Number of measures matched on qualityId: 130
Total matched so far: 215


## Sanity check

In [76]:
quality_measure_key = 'measureId'
pqrs_measure_key = 'PQRS Measure Number'

joined_on_measureId = pandas.merge(
    quality_measures,
    pqrs_measures, how='inner',
    left_on=quality_measure_key,
    right_on=pqrs_measure_key
)
joined_on_measureId.shape

(85, 52)

In [78]:
quality_measure_key = 'qualityId'
quality_measures[quality_measure_key] = quality_measures[quality_measure_key].astype(int).astype(str)

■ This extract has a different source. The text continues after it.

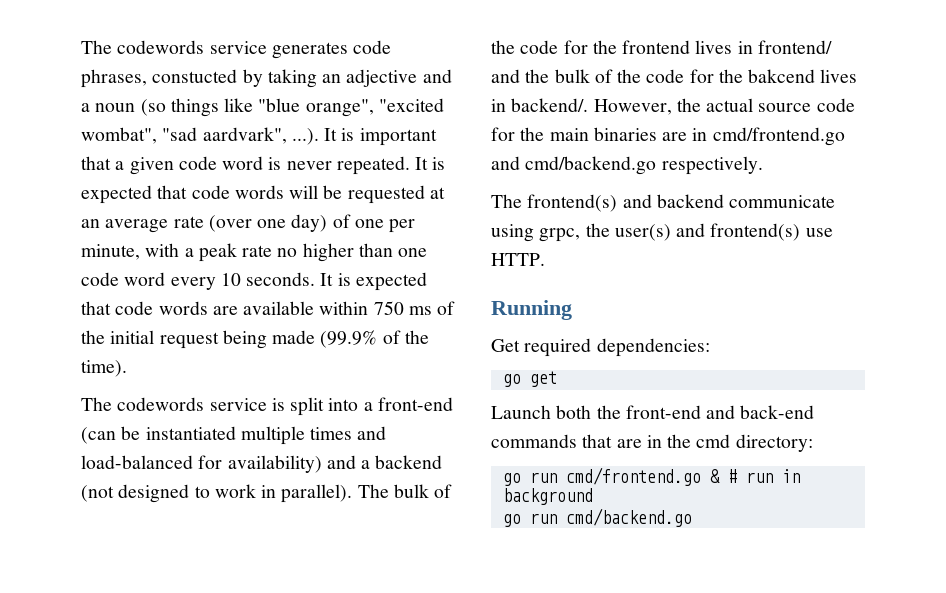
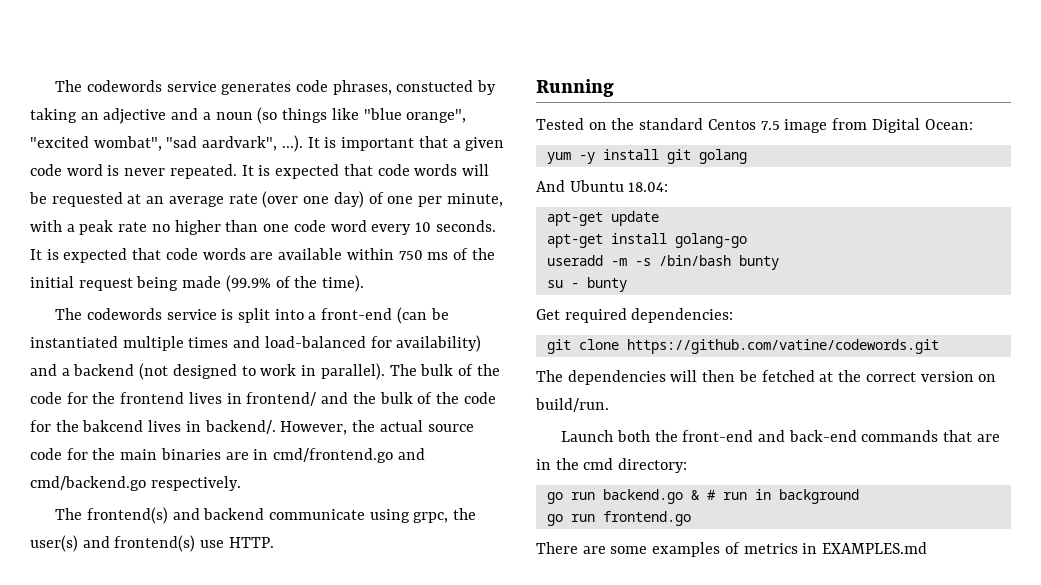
[491,338,710,357] [502,371,557,387] Get required dependencies: // go get -> [536,118,973,133] [546,149,747,164] [536,180,669,192] [546,211,659,226] [546,233,747,248] [546,255,779,270] [546,277,627,292] [536,308,734,323] [546,339,939,354] [536,370,997,385] [535,398,609,412] Tested on the standard Centos 7.5 image from Digital Ocean: // yum -y install git golang // And Ubuntu 18.04: // apt-get update // apt-get install golang-go // useradd -m -s /bin/bash bunty // su - bunty // Get required dependencies: // git clone https://github.com/vatine/codewords.git // The dependencies will then be fetched at the correct version on build/run.
[565,467,701,486] cmd/frontend.go -> [602,489,683,504] backend.go
[565,508,692,527] cmd/backend.go -> [602,511,691,526] [536,542,928,557] frontend.go // There are some examples of metrics in EXAMPLES.md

joined_on_qualityId = pandas.merge(
    quality_measures,
    pqrs_measures, how='inner',
    left_on=quality_measure_key,
    right_on=pqrs_measure_key
)
joined_on_qualityId.shape


A value is trying to be set on a copy of a slice from a DataFrame.
Try using .loc[row_indexer,col_indexer] = value instead

See the caveats in the documentation: http://pandas.pydata.org/pandas-docs/stable/indexing.html#indexing-view-versus-copy
  from ipykernel import kernelapp as app


(215, 52)

#### Ah so qualityId is the thing to use!